(AIM OF THE TASK)
Starting at the line that contains "Wrangler Women's Smocked", copy each line through the end of the listing below. Include both ends and output nothing more.

(MATERIALS PROVIDED)
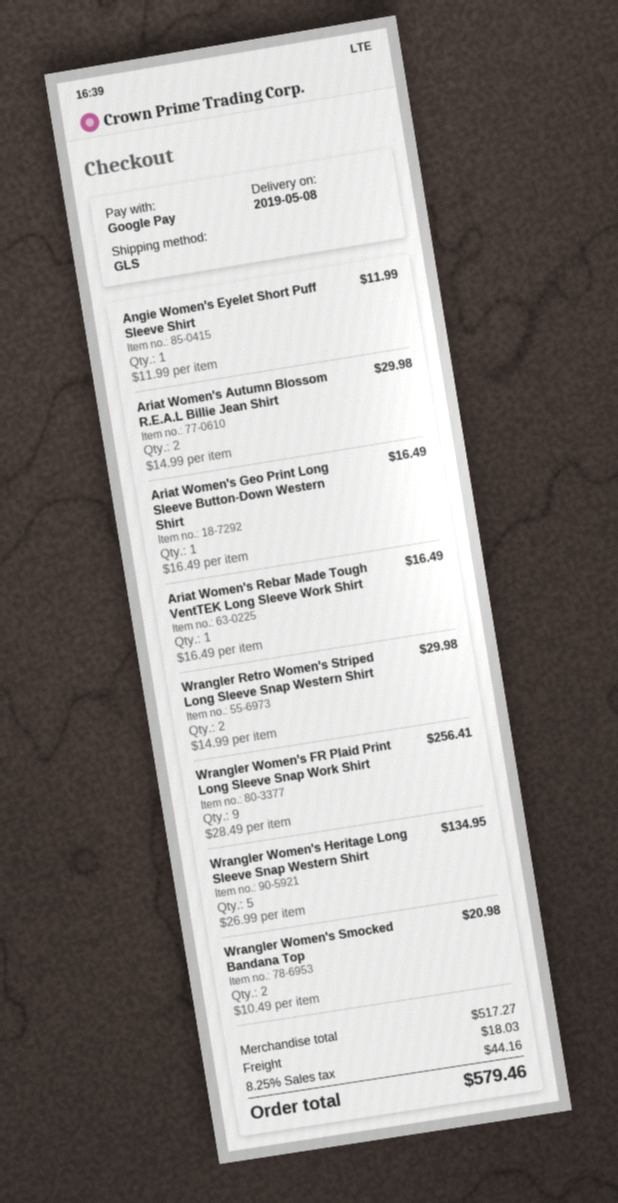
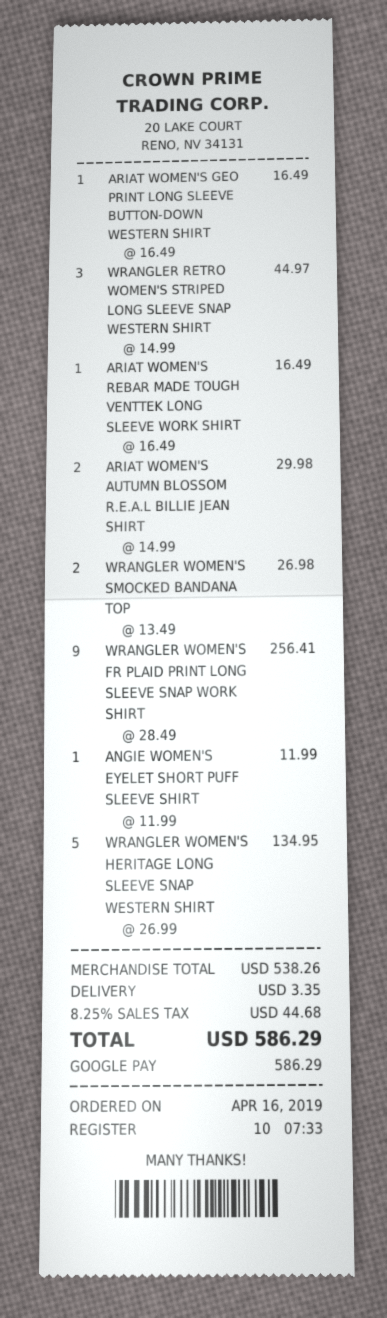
Wrangler Retro Women's Striped Long Sleeve Snap Western Shirt: 2 x 14.99 = 29.98 -> 3 x 14.99 = 44.97
Wrangler Women's Smocked Bandana Top: 2 x 10.49 = 20.98 -> 2 x 13.49 = 26.98
subtotal: 517.27 -> 538.26
shipping: 18.03 -> 3.35
tax: 8.25% = 44.16 -> 8.25% = 44.68
total: 579.46 -> 586.29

(SOLUTION BELOW)
Wrangler Women's Smocked Bandana Top: 2 x 10.49 = 20.98 -> 2 x 13.49 = 26.98
subtotal: 517.27 -> 538.26
shipping: 18.03 -> 3.35
tax: 8.25% = 44.16 -> 8.25% = 44.68
total: 579.46 -> 586.29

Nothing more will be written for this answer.